The elevator doors opened onto the roof, and we were assaulted simultaneously by wind and music. I didn’t know which was louder, but the rushing air made my skin seem to writhe over my muscles, as though the particles of matter that made me were coming unbound, pulling apart.

I gasped in pain. In agony. And I yearned for it to go on and on. Sensation roared through me. The siren song of the storm played on my skin, in my bones, in my blood.

We stepped out onto the roof. Near the elevator door, a DJ with wild, dirty dreads spun out his beats on twin turntables.
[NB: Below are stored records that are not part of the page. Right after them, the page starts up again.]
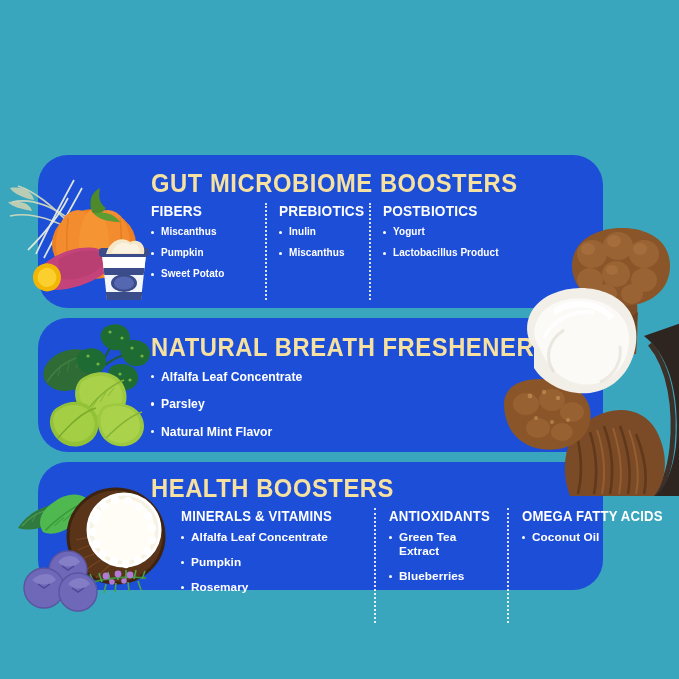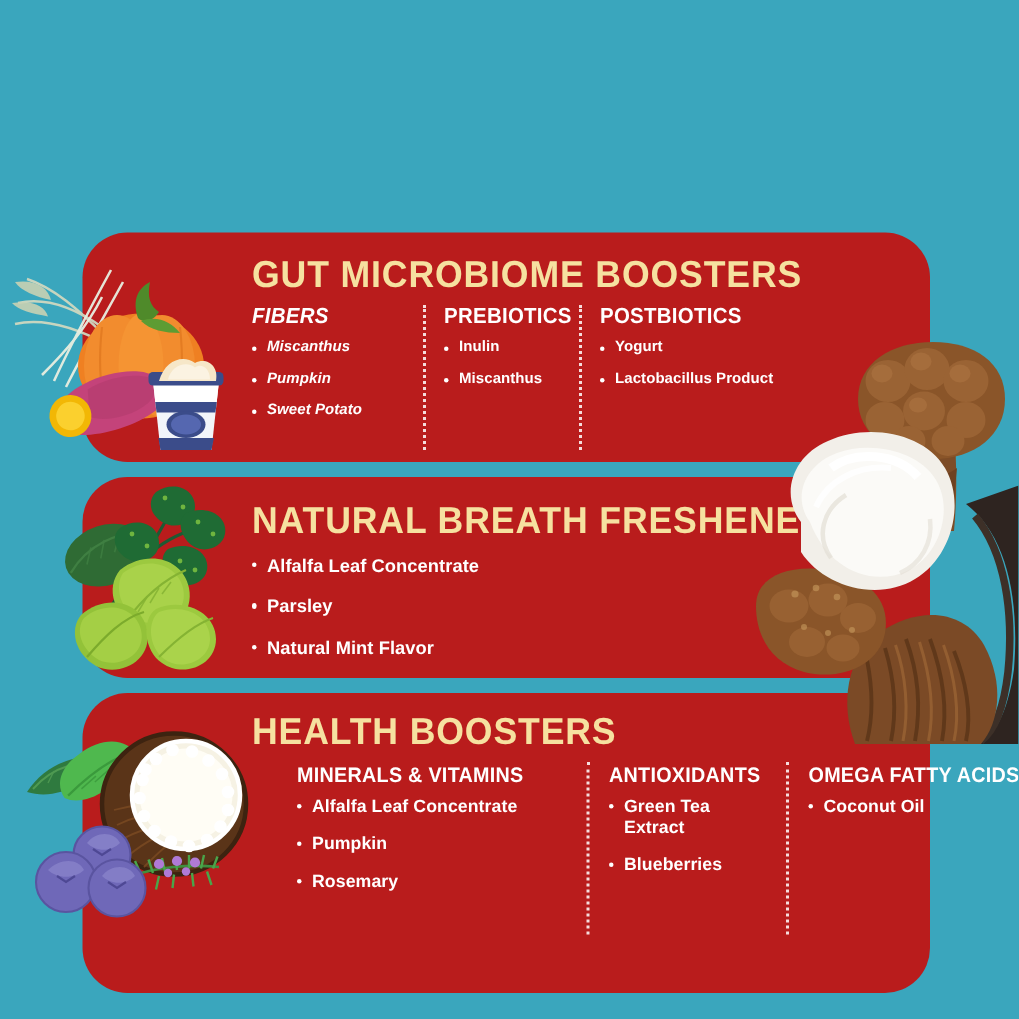"GUT MICROBIOME BOOSTERS" .card { background: #b91c1c -> #1d4ed8; left: 55px -> 38px }
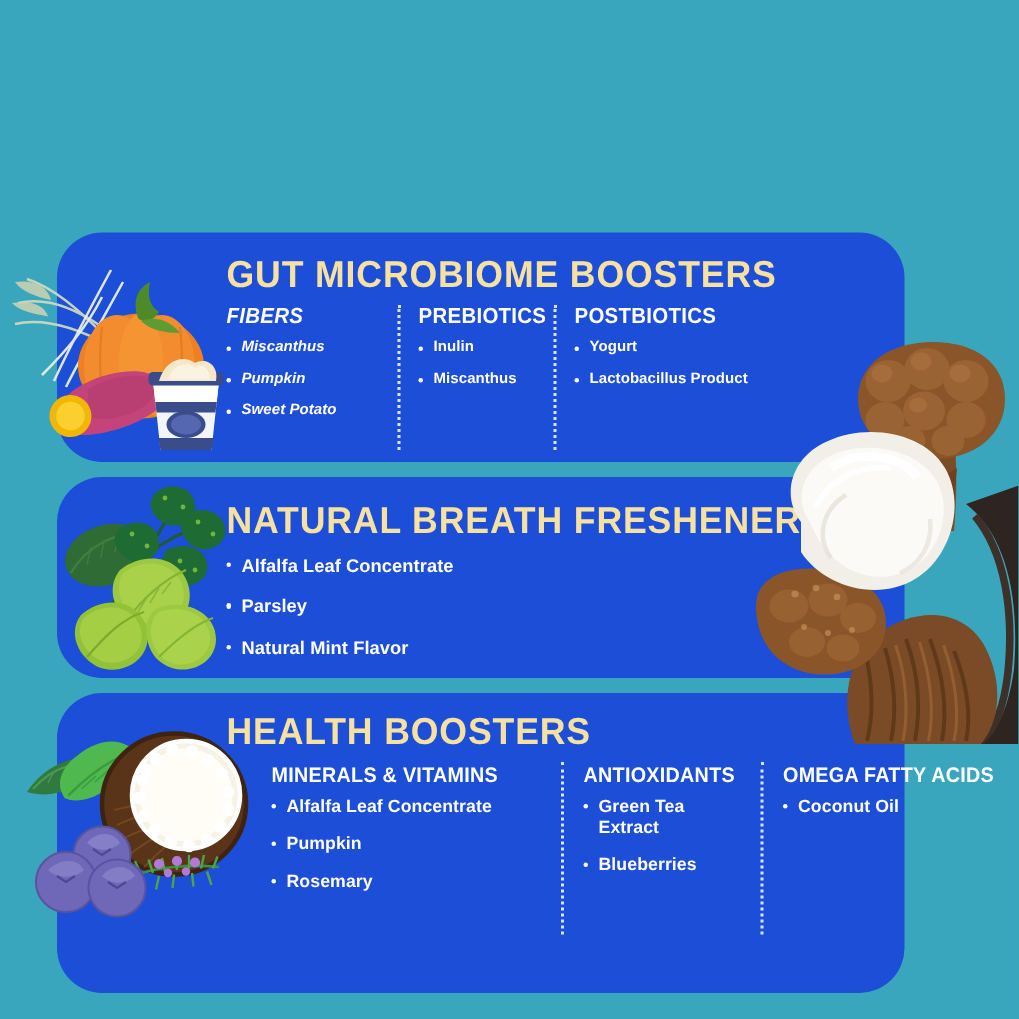"FIBERS" #card-gut .col-0 { font-style: italic -> none }
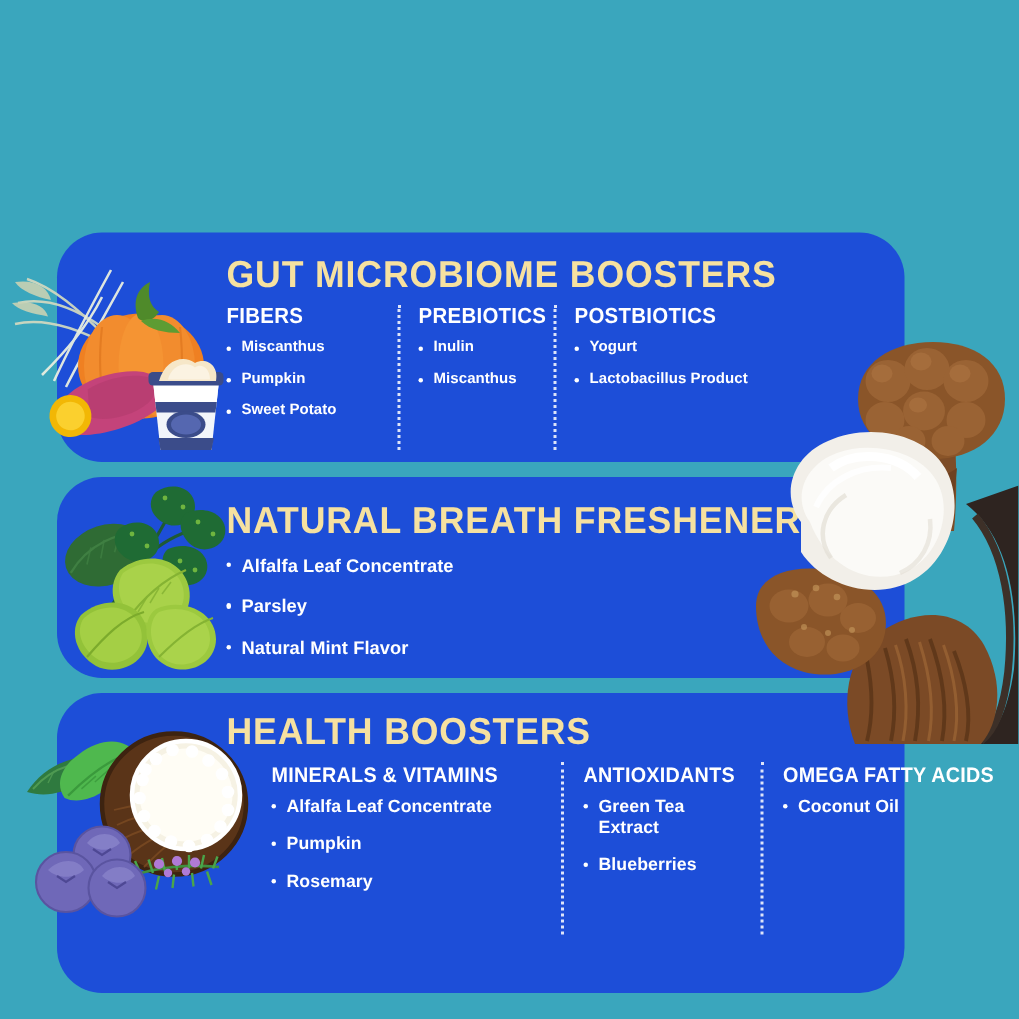"HEALTH BOOSTERS" #card-health { height: 200px -> 128px }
The floor was packed with rovers, here to celebrate the beginning of the end at the top of the world.

A brilliant flash of red cut the sky, leaving an afterimage like a bloody wound. Rovers gasped, but kept on dancing, fingers pointed at the clouds.

My heart felt like it would tear through my chest, and my breath shortened to gasps.

“We have to get them out of here,” I panted. “The storm will be here any minute!”

Jeremy stepped behind the turntables and grabbed the DJ’s mic.

“Not again, man!” the DJ protested, but Jeremy shoved him back. Suddenly, the music went silent, and there was only the scream of the wind and hundreds of confused-looking rovers who wanted to know what had happened to the music.